A new one costs $2,000, lasts 15 years, and needs $50/year to maintain. Replacement cost = ($2,000 / 15) + $50= $183.33/year
Since the annual cost to replace, $183.33, is less than the annual cost to repair, $200, it makes sense to replace the asset rather than investing more in the existing one. This helps in making smarter, cost-saving decisions.
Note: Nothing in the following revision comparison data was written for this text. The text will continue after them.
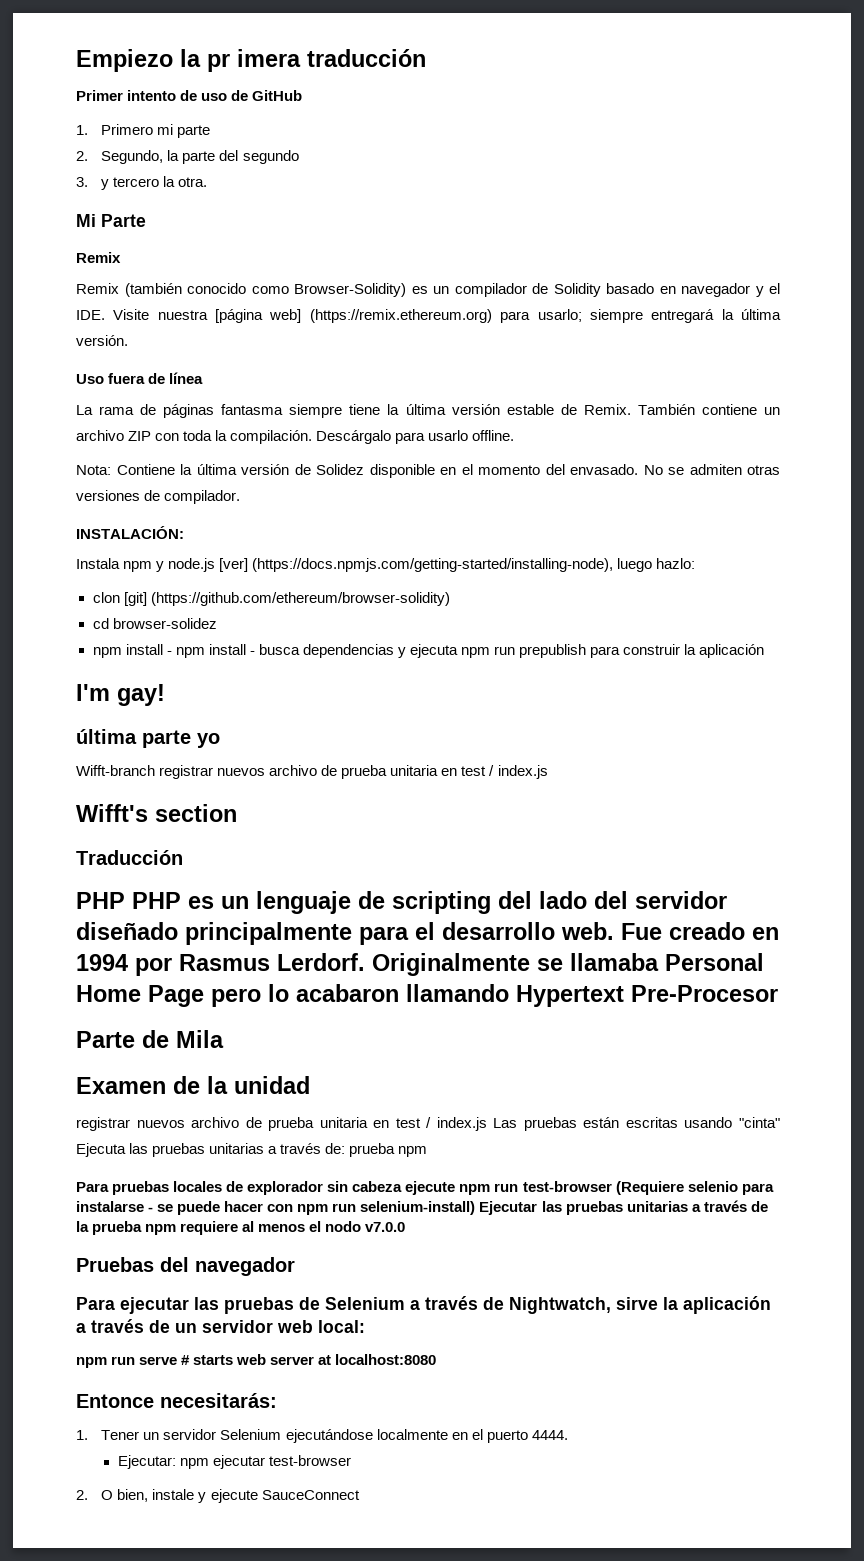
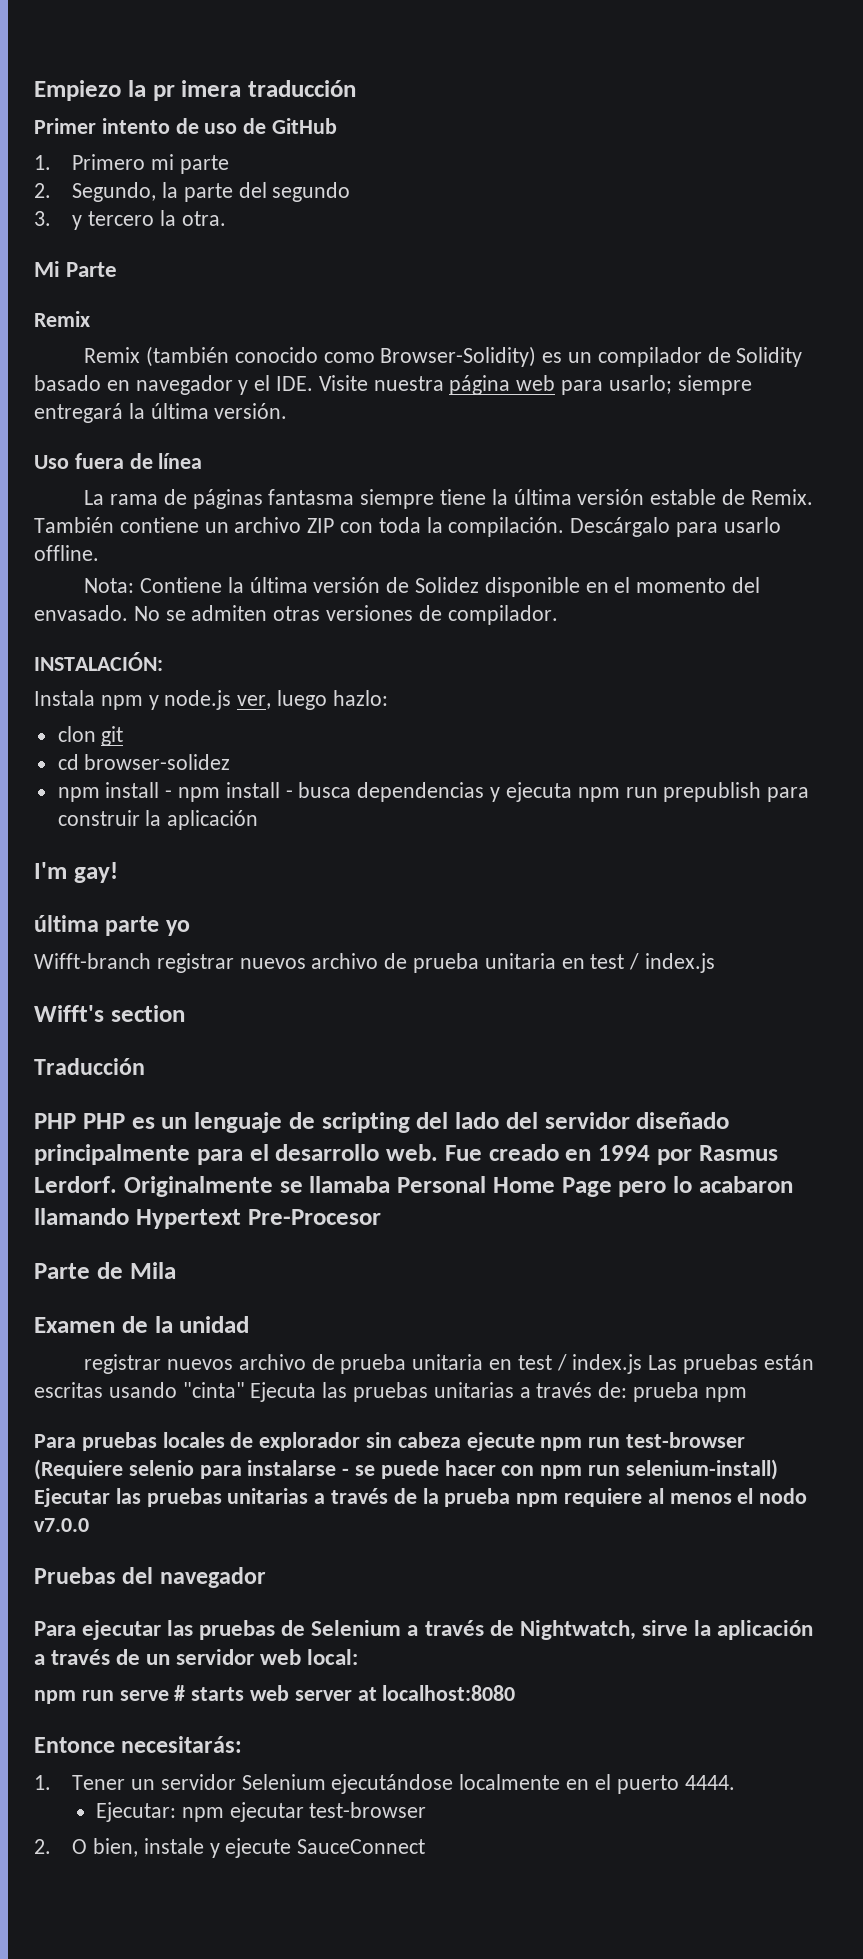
- Remix (también conocido como Browser-Solidity) es un compilador de Solidity basado en navegador y el IDE. Visite nuestra [página web] (https://remix.ethereum.org) para usarlo; siempre entregará la última versión.
+ Remix (también conocido como Browser-Solidity) es un compilador de Solidity basado en navegador y el IDE. Visite nuestra página web para usarlo; siempre entregará la última versión.
- Instala npm y node.js [ver] (https://docs.npmjs.com/getting-started/installing-node), luego hazlo:
+ Instala npm y node.js ver, luego hazlo:
- clon [git] (https://github.com/ethereum/browser-solidity)
+ clon git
Meanwhile, our Homer Simpsons be like:
-
Unplanned Maintenance Percentage
This metric tells you how much of your maintenance is unexpected, such as sudden breakdowns. Even with great planning, surprises happen. Ideally, only 10–20% of your maintenance should be unplanned; the rest should be routine.
Formula:
Unplanned Maintenance% = (Unplanned hours / Total maintenance hours) × 100
Example:
If your car needed 17 hours of maintenance this year, and 3 of those were due to a breakdown, Unplanned Maintenance% = (3 / 17) × 100 = 18%
That’s within the healthy range!
However, if the metric is higher, it’s a sign your preventive maintenance plan needs work. Use MTBF to predict breakdowns better and schedule timely checkups, keeping your maintenance strategy efficient and breakdowns under control. -
Work Order Resolution Time
This metric starts when a maintenance request is submitted and stops once the issue is resolved. It helps you understand how efficiently your team handles problems and how complex certain maintenance tasks might be. The shorter the resolution time, the more responsive and effective your maintenance process is.
Reducing this time depends on many factors, including the metrics we’ve already covered. A strong preventive maintenance strategy reduces last-minute breakdowns, which means fewer incoming work orders and less backlog. That gives your team more time to focus and resolve issues faster.
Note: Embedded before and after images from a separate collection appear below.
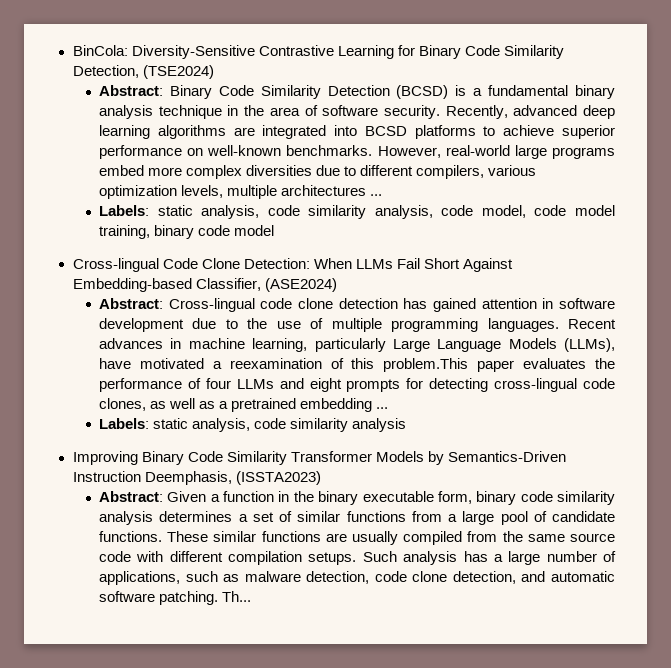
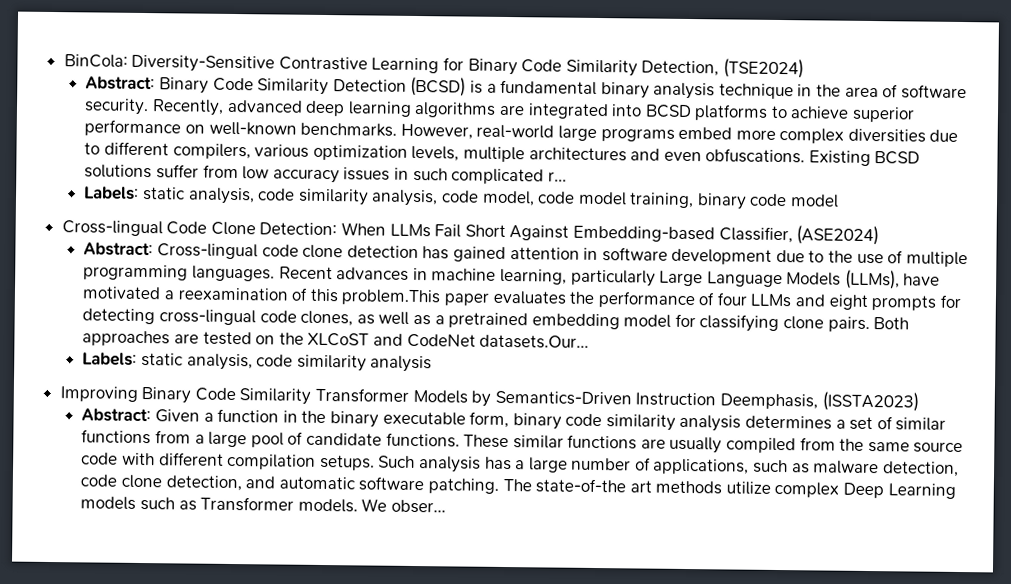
- However, real-world large programs embed more complex diversities due to different compilers, various optimization levels, multiple architectures ...
+ However, real-world large programs embed more complex diversities due to different compilers, various optimization levels, multiple architectures and even obfuscations. Existing BCSD solutions suffer from low accuracy issues in such complicated r...
- Recent advances in machine learning, particularly Large Language Models (LLMs), have motivated a reexamination of this problem.This paper evaluates the performance of four LLMs and eight prompts for detecting cross-lingual code clones, as well as a pretrained embedding ...
+ Recent advances in machine learning, particularly Large Language Models (LLMs), have motivated a reexamination of this problem.This paper evaluates the performance of four LLMs and eight prompts for detecting cross-lingual code clones, as well as a pretrained embedding model for classifying clone pairs. Both approaches are tested on the XLCoST and CodeNet datasets.Our...
- Th...
+ The state-of-the art methods utilize complex Deep Learning models such as Transformer models. We obser...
To improve this metric even further, consider using specialized maintenance software. These tools can organize, track, and prioritize requests, helping technicians spend less time coordinating and more time solving problems in the field.
Tracking these Asset Management metrics can help you understand performance, reduce unexpected breakdowns, plan preventive maintenance, and control costs. With the right data, you can make smarter decisions that extend asset life and improve overall operational efficiency.
On that note, let’s conclude this article!
Final Words
As they say, “You can't manage what you don't measure.” This strikes true for efficient and reliable Asset Management operations. When you track the right metrics, you gain the power to make better and more proactive decisions.
Metrics like MTBF, MTTR, and OEE bring clarity to complexity, allowing asset managers to reduce downtime, optimize performance, and extend asset life. So, don’t wait for things to break down; track, measure, and take charge.
Ask yourself—are you measuring your assets’ performances to the best of your ability?
Frequently Asked Questions
Why Is Tracking Asset Management Metrics Important?
Tracking Asset Management performance metrics helps identify issues early, reduce downtime, and control costs. It provides clarity on asset performance, enabling smarter decisions that extend asset life and improve operational efficiency. Simply put, what gets measured gets managed.
What Is Meant By Asset Management?
Asset Management is the process of buying, maintaining, and optimizing assets, such as machines, buildings, or software, to maximize value and minimize risk. It involves planning, tracking, and decision-making to ensure assets deliver the best possible return over time.
What Are The 5 Stages Of Asset Management?
The five stages of Asset Management are: planning, acquisition, operation, maintenance, and disposal. These steps help organizations track an asset’s entire lifecycle, from buying and using it to maintaining performance and deciding when it’s time to repair, upgrade, or retire it.